When the Hampton estate first opened to the public in 1949, the mansion's kitchen was converted into a small restaurant. Known as the Tea Room, it was operated by a concessionaire for the next 50 years, serving lunches featuring Hampton Imperial Crab (backfin lump meat from the blue crab, baked and seasoned with spices) and other Chesapeake Bay seafood delicacies, served with a glass of sherry. A local newspaper columnist described the Tea Room as "offering gentility ... a fireplace nearly as big as a wall and mullioned windows with sills that are nearly 2 ft thick. The view is rolling lawns ..."

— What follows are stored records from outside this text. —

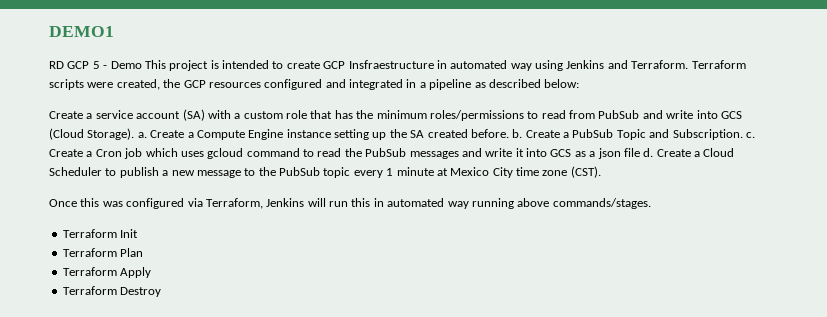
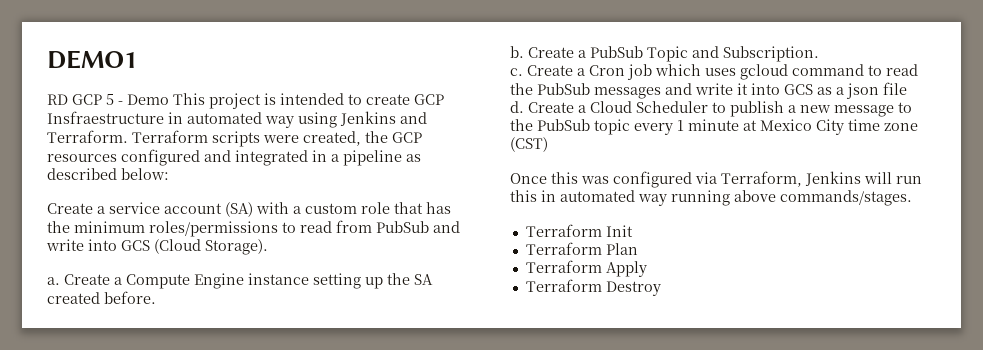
- Create a service account (SA) with a custom role that has the minimum roles/permissions to read from PubSub and write into GCS (Cloud Storage). a.
+ Create a service account (SA) with a custom role that has the minimum roles/permissions to read from PubSub and write into GCS (Cloud Storage).
+ a.
- Create a Compute Engine instance setting up the SA created before. b.
+ Create a Compute Engine instance setting up the SA created before.
+ b.
- Create a PubSub Topic and Subscription. c.
+ Create a PubSub Topic and Subscription.
+ c.
- Create a Cron job which uses gcloud command to read the PubSub messages and write it into GCS as a json file d.
+ Create a Cron job which uses gcloud command to read the PubSub messages and write it into GCS as a json file
+ d.
- Create a Cloud Scheduler to publish a new message to the PubSub topic every 1 minute at Mexico City time zone (CST).
+ Create a Cloud Scheduler to publish a new message to the PubSub topic every 1 minute at Mexico City time zone (CST)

When the Tea Room was closed by the National Park Service on January 1, 1999, officials said they did so because of the potential fire hazard posed by operating a kitchen in the main park building and the possibility of insect or rodent damage to historic items in the mansion, as stated in the General Management Plan adopted by the NPS the previous year. While it "may be a pleasant place to enjoy a meal ... that is clearly less important than the need to preserve Hampton's buildings, objects and landscapes for future generations," the Park Service stated. Officials of Preservation Maryland said they were "disappointed" by the restaurant's closure, saying it helped attract visitors to the historic site. The former chairwoman of the Hampton women's committee—which raises money for various projects at Hampton—also criticized the decision. Since 2006, the women's group has renewed efforts to have the Tea Room reopened, saying it would draw more visitors and repeat business from locals to the park. A Park Service spokesman was quoted as saying in October, 2006, that "The mansion is not going to be the site of any food operation," but has made no further comment since then.